To set the start time, click in the Start at field. In the calendar that appears, click the start date you want and adjust the start time:
.png?sv=2022-11-02&spr=https&st=2026-02-09T14%3A38%3A32Z&se=2026-02-09T15%3A13%3A32Z&sr=c&sp=r&sig=QFO5EqXmUQOeLjv5fdy%2B2fJ8Lp4a%2BxnRSLKRhNsi2KU%3D)
Note
When a protected path is active, it performs an initial data sync to the replication peer immediately after being created. The initial sync creates the first restore point. Therefore, the restore point created on the start date is in fact the second restore point.
To set a period, select a time unit from the Period dropdown and enter the number of time units in the Every field.
Note
The minimum interval is 15 seconds.
Leave the Keep local copy for field blank if you want to delete snapshots immediately after they are replicated to the on premises cluster.

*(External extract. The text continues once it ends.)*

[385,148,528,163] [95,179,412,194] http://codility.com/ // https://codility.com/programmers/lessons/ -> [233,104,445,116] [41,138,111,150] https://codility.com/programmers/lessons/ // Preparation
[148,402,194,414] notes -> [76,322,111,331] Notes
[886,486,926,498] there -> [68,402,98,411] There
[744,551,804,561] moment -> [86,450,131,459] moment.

Alternatively, if you do want to retain backups on the VAST on Cloud cluster, you can set the Keep local copy for period. This is the amount of time for which local snapshots are retained on the local cluster. Select a time unit from the Period dropdown and enter the number of time units in the Keep local copy for field.
Set the Keep remote copy for period. This is the amount of time restore points are retained on the on premises cluster.

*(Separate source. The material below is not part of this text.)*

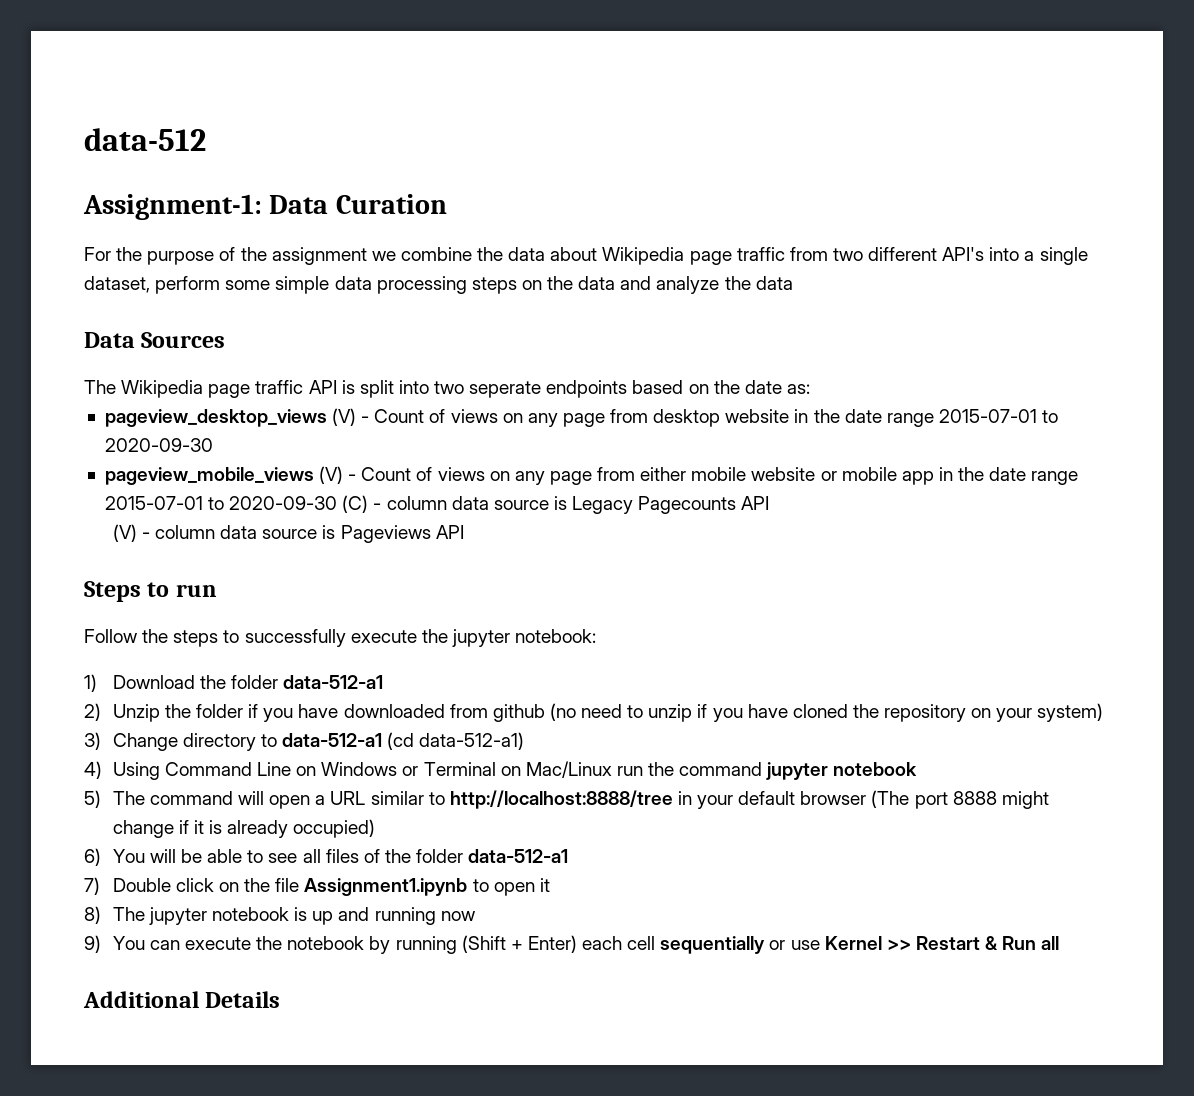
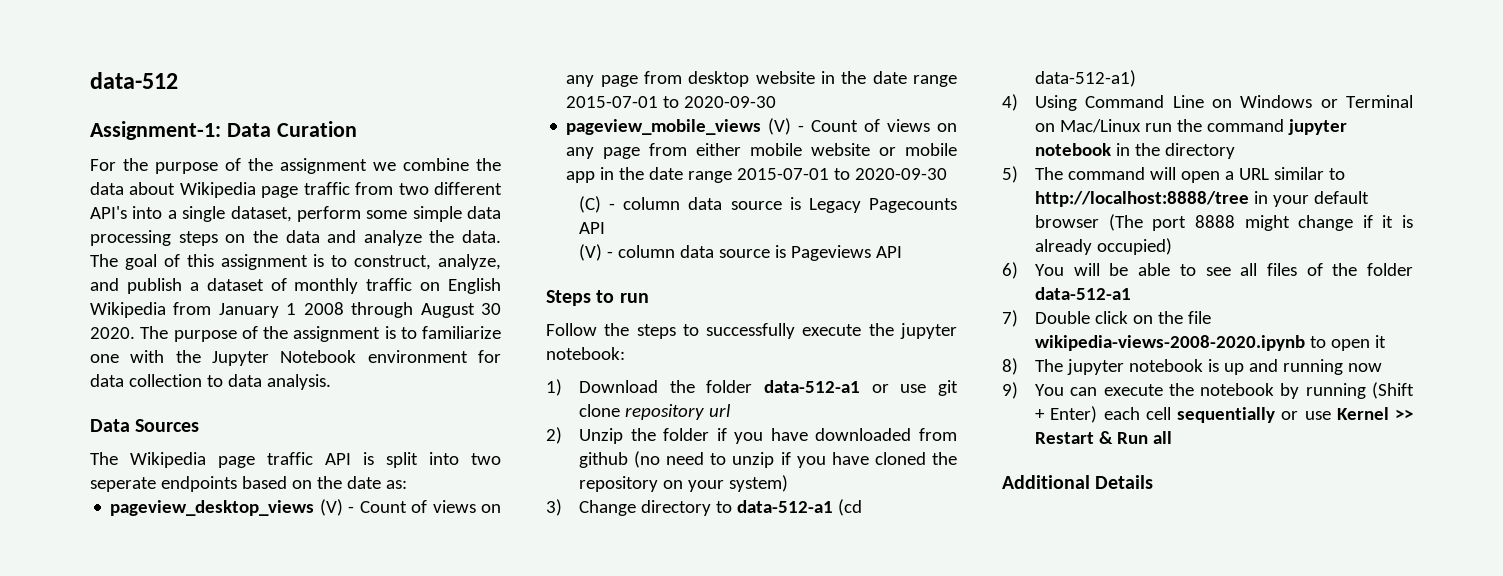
[755,276,793,290] data -> [462,230,501,243] [90,254,501,270] [90,278,501,294] [90,302,501,318] [90,326,501,342] [90,350,501,366] [90,374,331,390] data. The goal of this assignment is to construct, analyze, and publish a dataset of monthly traffic on English Wikipedia from January 1 2008 through August 30 2020. The purpose of the assignment is to familiarize one with the Jupyter Notebook environment for data collection to data analysis.
(338, 503) none -> (948, 174) //
(384, 682) none -> [871,380,958,396] [579,404,731,420] or use git clone repository url
(918, 769) none -> [1115,143,1235,159] in the directory
[304,878,468,896] Assignment1.ipynb -> [1035,335,1306,351] wikipedia-views-2008-2020.ipynb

Select a time unit from the Period dropdown and enter the number of time units in the Keep remote copy for field.
Click Create.
The protection policy is created and listed in the Protection Policies tab.

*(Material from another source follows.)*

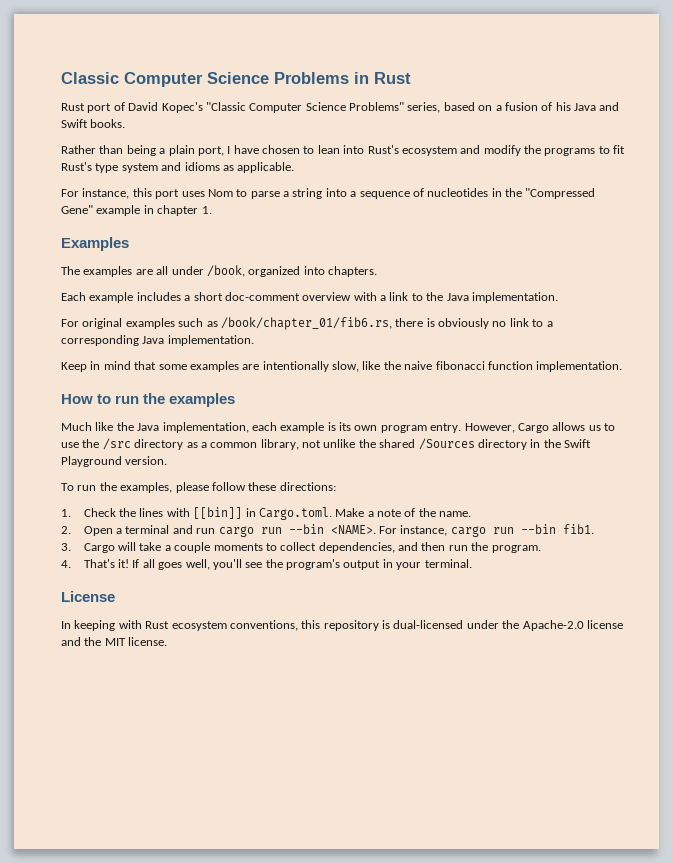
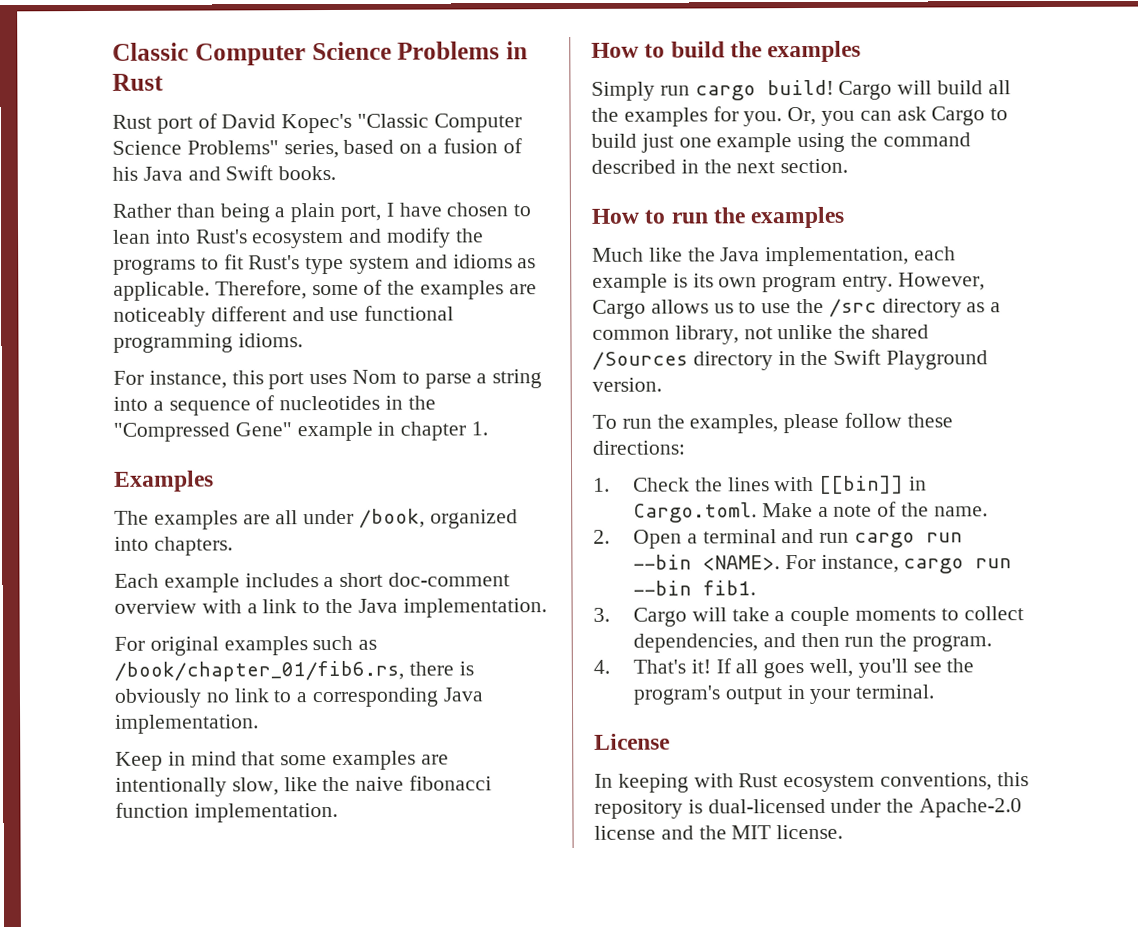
(295, 167) none -> [214,279,537,300] [113,305,455,327] [113,333,303,353] Therefore, some of the examples are noticeably different and use functional programming idioms.
(623, 366) none -> [591,40,862,63] [591,79,1011,101] [591,106,1009,127] [591,132,971,153] [591,158,849,174] // How to build the examples // Simply run cargo build! Cargo will build all the examples for you. Or, you can ask Cargo to build just one example using the command described in the next section.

On the Protected Paths tab, click + Create Protected Path.
In the Add Protected Path dialog, complete the fields:
Field
Description
Name
Enter a name for the protected path.
Local Path
Enter the path to the output directory. A snapshot of this directory will be taken periodically according to the protection policy.
Protection policy
From the dropdown, select the protection policy you created in step 8.
Warning
After creating a replication stream, it is not possible to change which policy is associated with the replication stream. All changes to a streams's snapshot schedule, replication schedule, and snapshot expiration must be done by modifying the protection policy. Those modifications affect all replication streams that use the same protection policy. To work around this limitation, create only one replication stream per protected path.
(Remote peer)
This field is filled automatically with the remote peer specified in the protection policy, which should be the on premises cluster.
Remote path
Specify a path on the remote peer where the data should be replicated. This must be a directory that does not yet exist on the remote peer.
Remote tenant
This field appears only if the remote peer has more than one tenant. If it appears, select a tenant on the remote peer from the dropdown. The remote path will be created on the selected tenant.
Click Create.
The protected path is created and listed in the Protected Paths tab. Replication will now run from the VAST on Cloud cluster to the on premises cluster on the schedule defined in the protection policy.
Note
If the remote peer is running an earlier version of VAST Cluster, no further replication streams may be added to the protected path. If the remote peer is running VAST Cluster 4.7, you can add additional replication streams to the protected path.